WHAT THIS TASK INVOLVES => The listing below has to be output exactly as given, less its pictures.

INFORMATION SUPPLIED =>
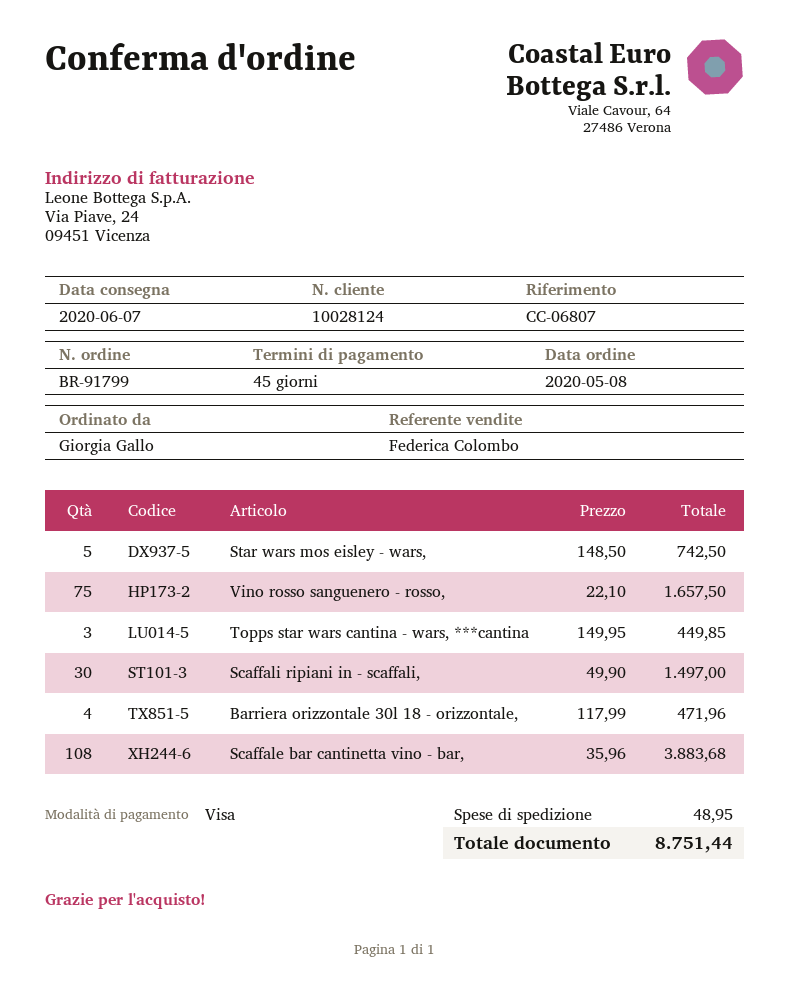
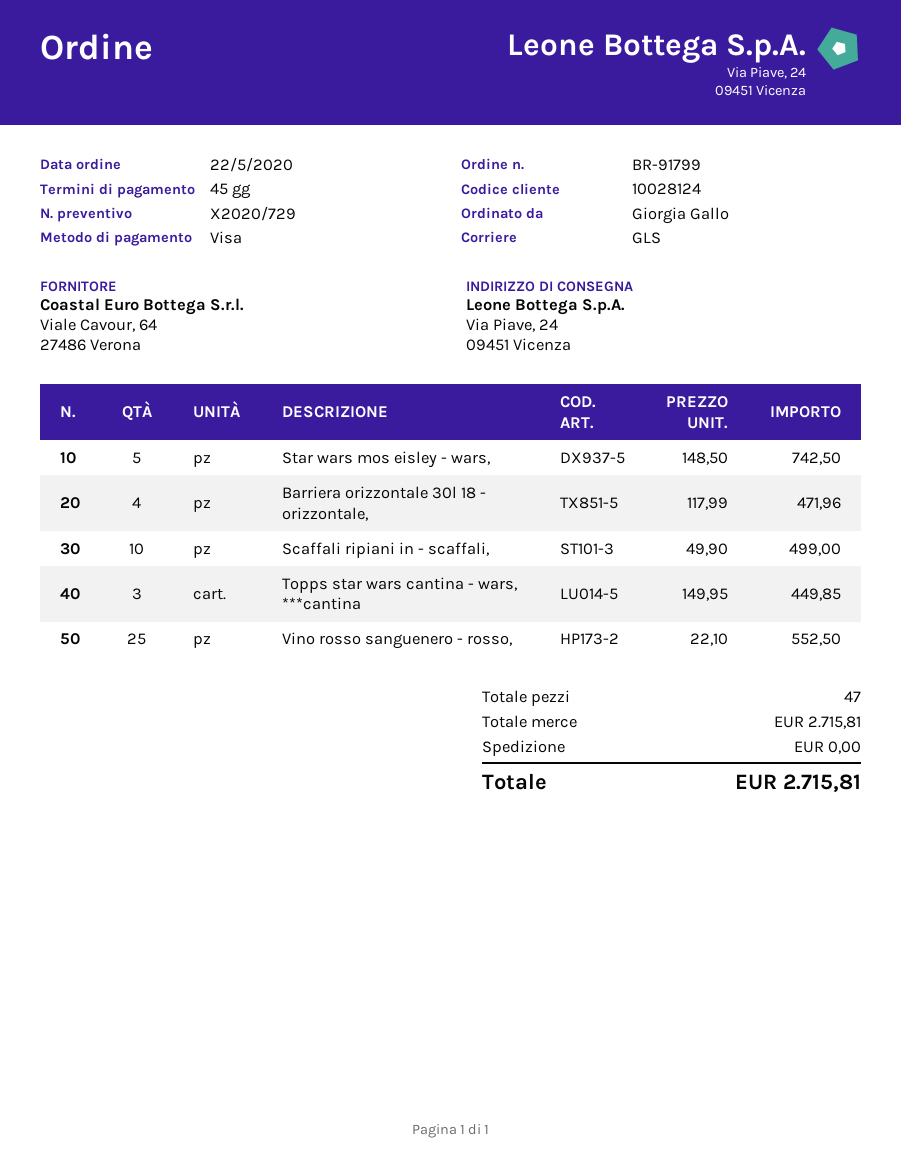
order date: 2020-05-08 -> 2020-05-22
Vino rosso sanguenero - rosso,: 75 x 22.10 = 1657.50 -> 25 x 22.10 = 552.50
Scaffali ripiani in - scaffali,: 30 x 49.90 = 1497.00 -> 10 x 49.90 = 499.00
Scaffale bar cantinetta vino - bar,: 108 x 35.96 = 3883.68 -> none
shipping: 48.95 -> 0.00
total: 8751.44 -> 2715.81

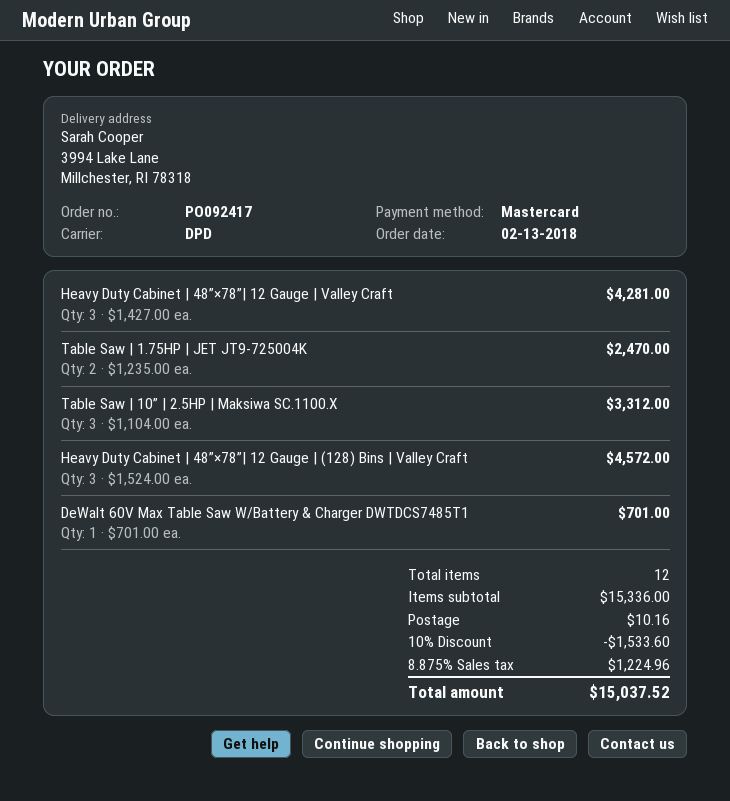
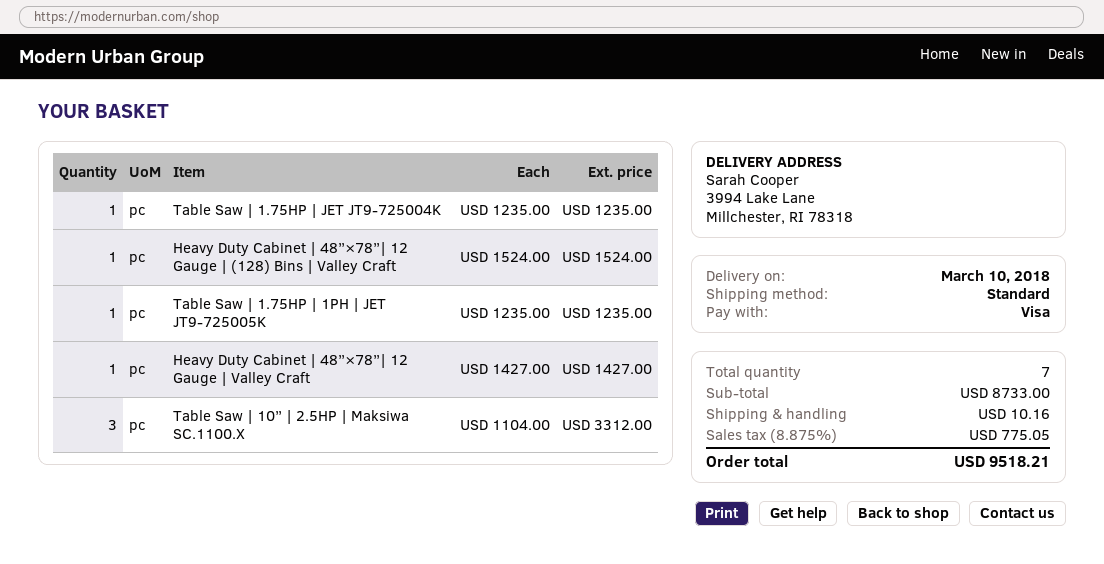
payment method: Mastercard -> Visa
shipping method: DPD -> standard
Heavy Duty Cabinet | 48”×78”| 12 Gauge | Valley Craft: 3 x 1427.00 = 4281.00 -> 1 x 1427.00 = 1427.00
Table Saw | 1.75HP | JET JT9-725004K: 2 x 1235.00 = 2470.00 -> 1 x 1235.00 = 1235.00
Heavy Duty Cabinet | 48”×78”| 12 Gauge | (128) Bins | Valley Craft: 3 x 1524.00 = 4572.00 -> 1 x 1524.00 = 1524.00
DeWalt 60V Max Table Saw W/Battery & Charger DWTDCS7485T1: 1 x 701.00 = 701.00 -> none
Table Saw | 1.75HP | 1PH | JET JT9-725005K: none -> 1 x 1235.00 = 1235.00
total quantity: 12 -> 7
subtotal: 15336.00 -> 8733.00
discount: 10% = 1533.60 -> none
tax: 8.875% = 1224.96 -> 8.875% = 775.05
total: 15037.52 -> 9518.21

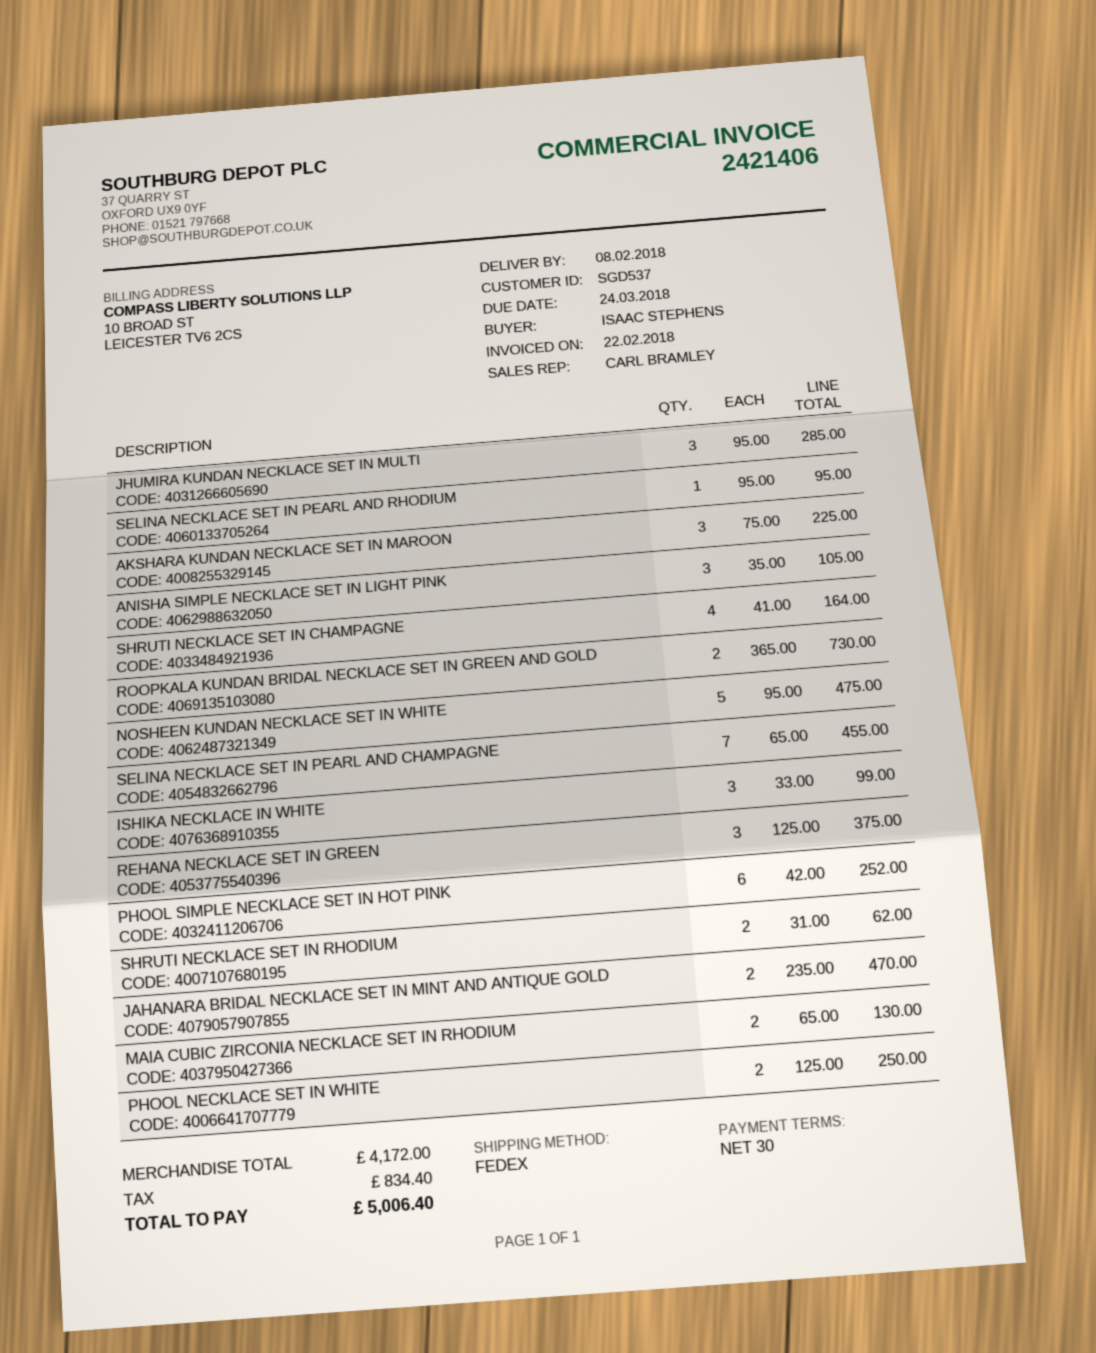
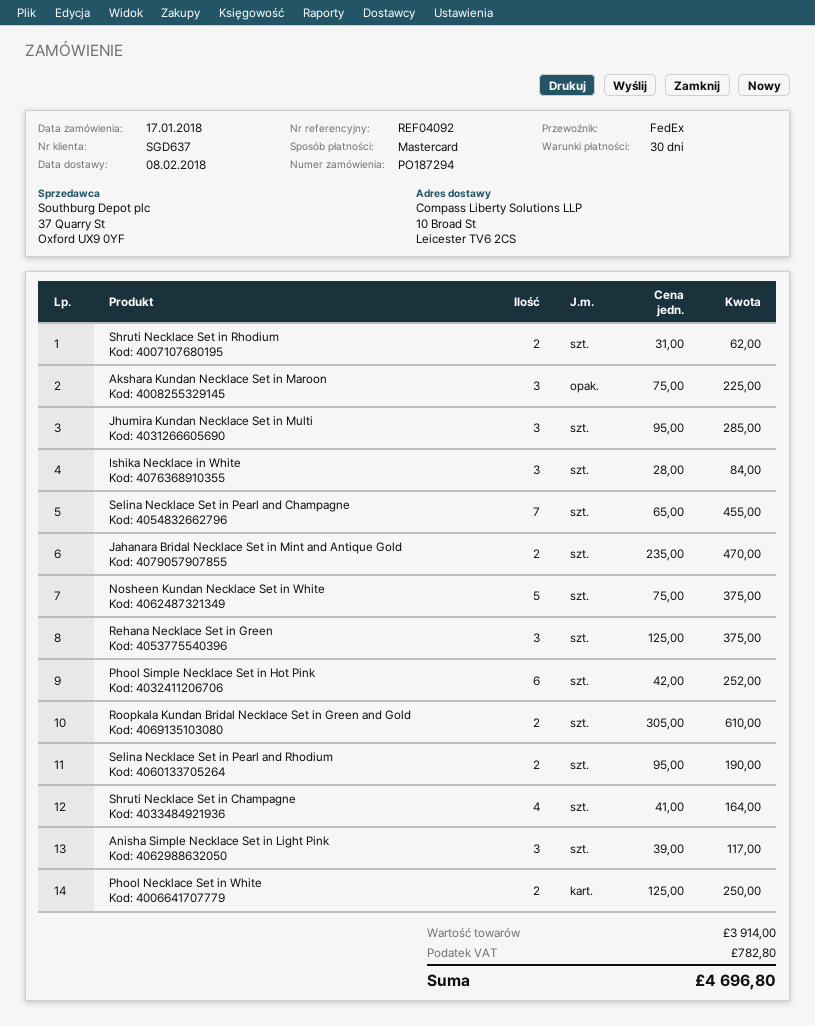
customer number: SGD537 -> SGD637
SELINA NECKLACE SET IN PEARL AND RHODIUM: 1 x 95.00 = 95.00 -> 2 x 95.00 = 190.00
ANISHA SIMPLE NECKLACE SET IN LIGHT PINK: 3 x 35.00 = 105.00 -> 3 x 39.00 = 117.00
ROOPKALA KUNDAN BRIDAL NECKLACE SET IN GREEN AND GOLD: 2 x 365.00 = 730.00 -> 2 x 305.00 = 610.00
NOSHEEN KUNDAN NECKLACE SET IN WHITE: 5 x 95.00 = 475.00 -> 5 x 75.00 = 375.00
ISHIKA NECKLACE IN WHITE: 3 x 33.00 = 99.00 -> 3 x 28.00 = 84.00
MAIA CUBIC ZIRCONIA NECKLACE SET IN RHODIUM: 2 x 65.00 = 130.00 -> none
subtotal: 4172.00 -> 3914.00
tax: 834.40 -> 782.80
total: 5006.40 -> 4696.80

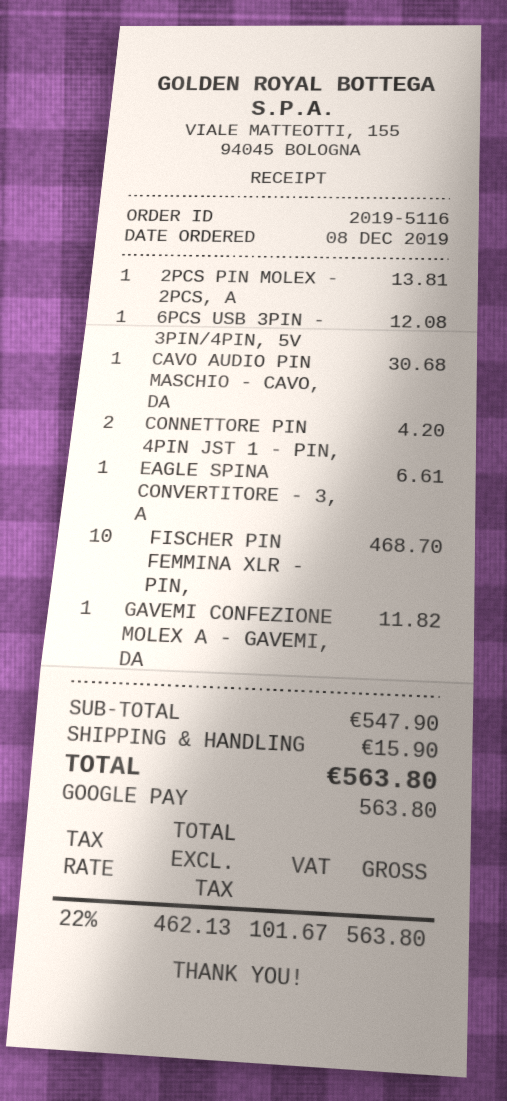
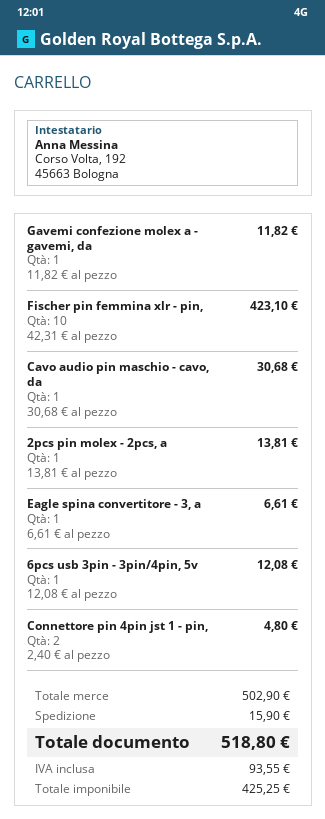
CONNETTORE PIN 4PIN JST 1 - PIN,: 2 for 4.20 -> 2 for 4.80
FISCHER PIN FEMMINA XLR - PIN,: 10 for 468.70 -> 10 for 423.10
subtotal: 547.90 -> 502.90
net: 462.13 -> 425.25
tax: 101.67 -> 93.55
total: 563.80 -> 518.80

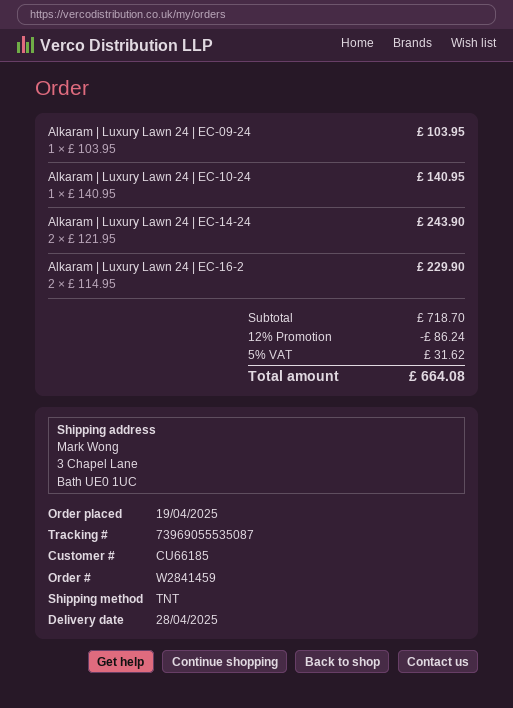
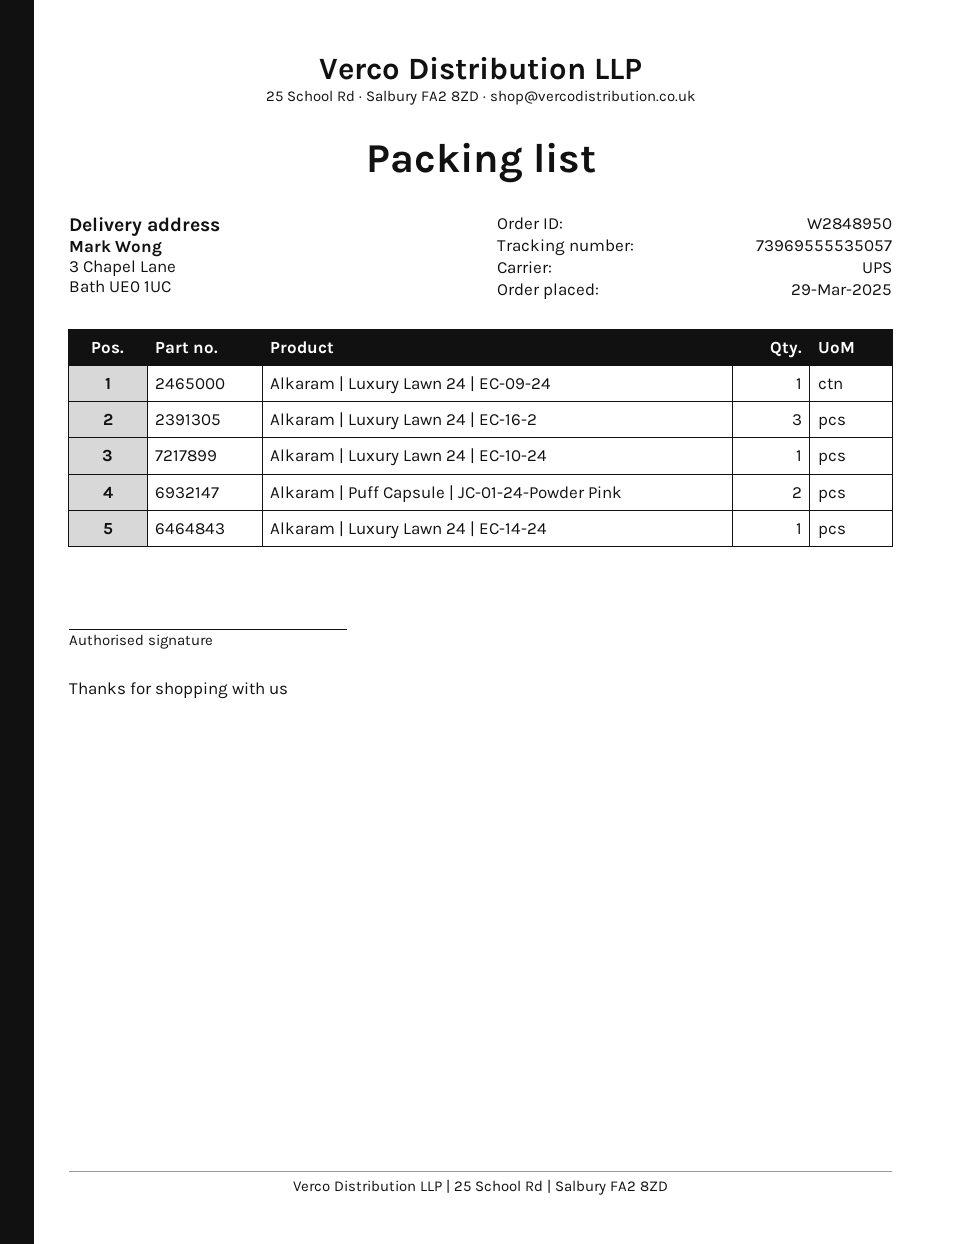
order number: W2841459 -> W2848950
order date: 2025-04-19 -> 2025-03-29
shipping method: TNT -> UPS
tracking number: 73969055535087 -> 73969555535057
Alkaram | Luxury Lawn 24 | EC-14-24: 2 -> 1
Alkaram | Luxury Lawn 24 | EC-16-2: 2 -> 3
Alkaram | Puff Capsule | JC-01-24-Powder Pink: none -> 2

EXERCISE RESPONSE =>
order date: 2020-05-08 -> 2020-05-22
Vino rosso sanguenero - rosso,: 75 x 22.10 = 1657.50 -> 25 x 22.10 = 552.50
Scaffali ripiani in - scaffali,: 30 x 49.90 = 1497.00 -> 10 x 49.90 = 499.00
Scaffale bar cantinetta vino - bar,: 108 x 35.96 = 3883.68 -> none
shipping: 48.95 -> 0.00
total: 8751.44 -> 2715.81

payment method: Mastercard -> Visa
shipping method: DPD -> standard
Heavy Duty Cabinet | 48”×78”| 12 Gauge | Valley Craft: 3 x 1427.00 = 4281.00 -> 1 x 1427.00 = 1427.00
Table Saw | 1.75HP | JET JT9-725004K: 2 x 1235.00 = 2470.00 -> 1 x 1235.00 = 1235.00
Heavy Duty Cabinet | 48”×78”| 12 Gauge | (128) Bins | Valley Craft: 3 x 1524.00 = 4572.00 -> 1 x 1524.00 = 1524.00
DeWalt 60V Max Table Saw W/Battery & Charger DWTDCS7485T1: 1 x 701.00 = 701.00 -> none
Table Saw | 1.75HP | 1PH | JET JT9-725005K: none -> 1 x 1235.00 = 1235.00
total quantity: 12 -> 7
subtotal: 15336.00 -> 8733.00
discount: 10% = 1533.60 -> none
tax: 8.875% = 1224.96 -> 8.875% = 775.05
total: 15037.52 -> 9518.21

customer number: SGD537 -> SGD637
SELINA NECKLACE SET IN PEARL AND RHODIUM: 1 x 95.00 = 95.00 -> 2 x 95.00 = 190.00
ANISHA SIMPLE NECKLACE SET IN LIGHT PINK: 3 x 35.00 = 105.00 -> 3 x 39.00 = 117.00
ROOPKALA KUNDAN BRIDAL NECKLACE SET IN GREEN AND GOLD: 2 x 365.00 = 730.00 -> 2 x 305.00 = 610.00
NOSHEEN KUNDAN NECKLACE SET IN WHITE: 5 x 95.00 = 475.00 -> 5 x 75.00 = 375.00
ISHIKA NECKLACE IN WHITE: 3 x 33.00 = 99.00 -> 3 x 28.00 = 84.00
MAIA CUBIC ZIRCONIA NECKLACE SET IN RHODIUM: 2 x 65.00 = 130.00 -> none
subtotal: 4172.00 -> 3914.00
tax: 834.40 -> 782.80
total: 5006.40 -> 4696.80

CONNETTORE PIN 4PIN JST 1 - PIN,: 2 for 4.20 -> 2 for 4.80
FISCHER PIN FEMMINA XLR - PIN,: 10 for 468.70 -> 10 for 423.10
subtotal: 547.90 -> 502.90
net: 462.13 -> 425.25
tax: 101.67 -> 93.55
total: 563.80 -> 518.80

order number: W2841459 -> W2848950
order date: 2025-04-19 -> 2025-03-29
shipping method: TNT -> UPS
tracking number: 73969055535087 -> 73969555535057
Alkaram | Luxury Lawn 24 | EC-14-24: 2 -> 1
Alkaram | Luxury Lawn 24 | EC-16-2: 2 -> 3
Alkaram | Puff Capsule | JC-01-24-Powder Pink: none -> 2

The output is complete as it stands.